Task directions —
A verbatim transcript of the data that follows, free of images, is the expected result.

Source material —
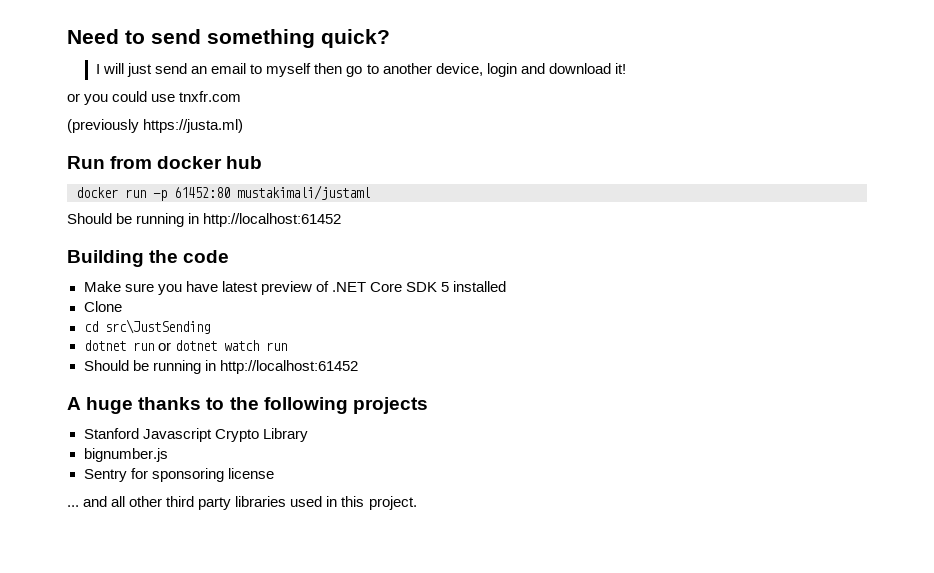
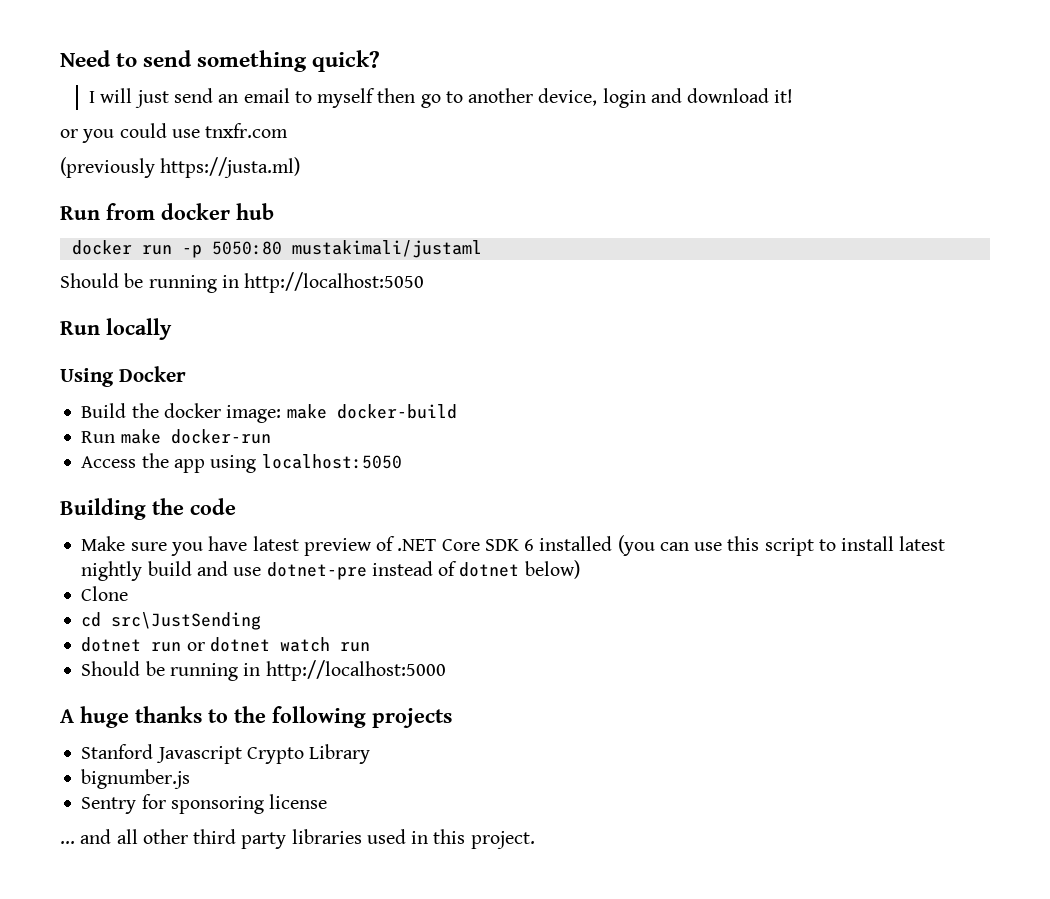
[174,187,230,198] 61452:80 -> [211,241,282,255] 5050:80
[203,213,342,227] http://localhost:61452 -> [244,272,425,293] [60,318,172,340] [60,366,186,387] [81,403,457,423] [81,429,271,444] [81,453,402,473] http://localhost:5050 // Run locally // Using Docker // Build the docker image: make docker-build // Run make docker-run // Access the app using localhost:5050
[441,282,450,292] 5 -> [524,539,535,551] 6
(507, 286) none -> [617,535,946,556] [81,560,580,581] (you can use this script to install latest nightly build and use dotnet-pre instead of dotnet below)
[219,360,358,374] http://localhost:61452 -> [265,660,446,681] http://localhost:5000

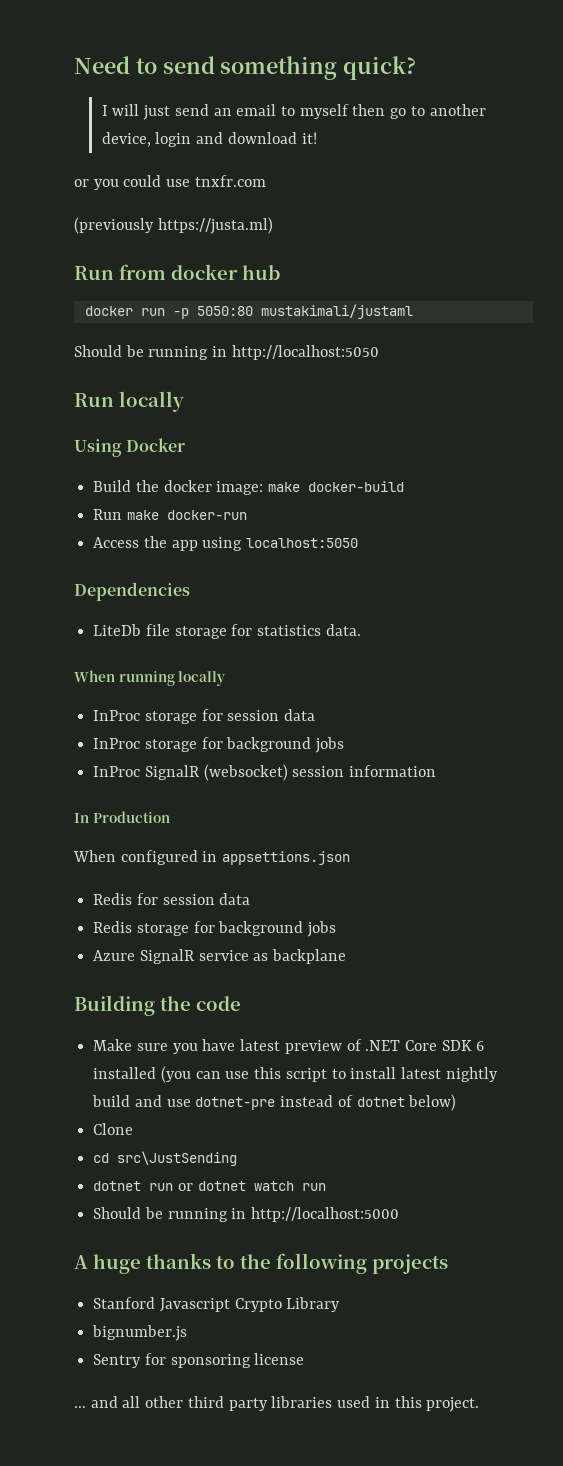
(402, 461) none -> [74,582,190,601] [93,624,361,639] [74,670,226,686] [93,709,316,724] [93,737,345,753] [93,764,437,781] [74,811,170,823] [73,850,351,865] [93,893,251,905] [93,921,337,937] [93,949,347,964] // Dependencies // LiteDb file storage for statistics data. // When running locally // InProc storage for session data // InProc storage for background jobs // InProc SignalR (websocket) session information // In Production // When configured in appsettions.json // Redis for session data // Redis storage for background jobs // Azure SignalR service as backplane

Response area —
[174,187,230,198] 61452:80 -> [211,241,282,255] 5050:80
[203,213,342,227] http://localhost:61452 -> [244,272,425,293] [60,318,172,340] [60,366,186,387] [81,403,457,423] [81,429,271,444] [81,453,402,473] http://localhost:5050 // Run locally // Using Docker // Build the docker image: make docker-build // Run make docker-run // Access the app using localhost:5050
[441,282,450,292] 5 -> [524,539,535,551] 6
(507, 286) none -> [617,535,946,556] [81,560,580,581] (you can use this script to install latest nightly build and use dotnet-pre instead of dotnet below)
[219,360,358,374] http://localhost:61452 -> [265,660,446,681] http://localhost:5000

(402, 461) none -> [74,582,190,601] [93,624,361,639] [74,670,226,686] [93,709,316,724] [93,737,345,753] [93,764,437,781] [74,811,170,823] [73,850,351,865] [93,893,251,905] [93,921,337,937] [93,949,347,964] // Dependencies // LiteDb file storage for statistics data. // When running locally // InProc storage for session data // InProc storage for background jobs // InProc SignalR (websocket) session information // In Production // When configured in appsettions.json // Redis for session data // Redis storage for background jobs // Azure SignalR service as backplane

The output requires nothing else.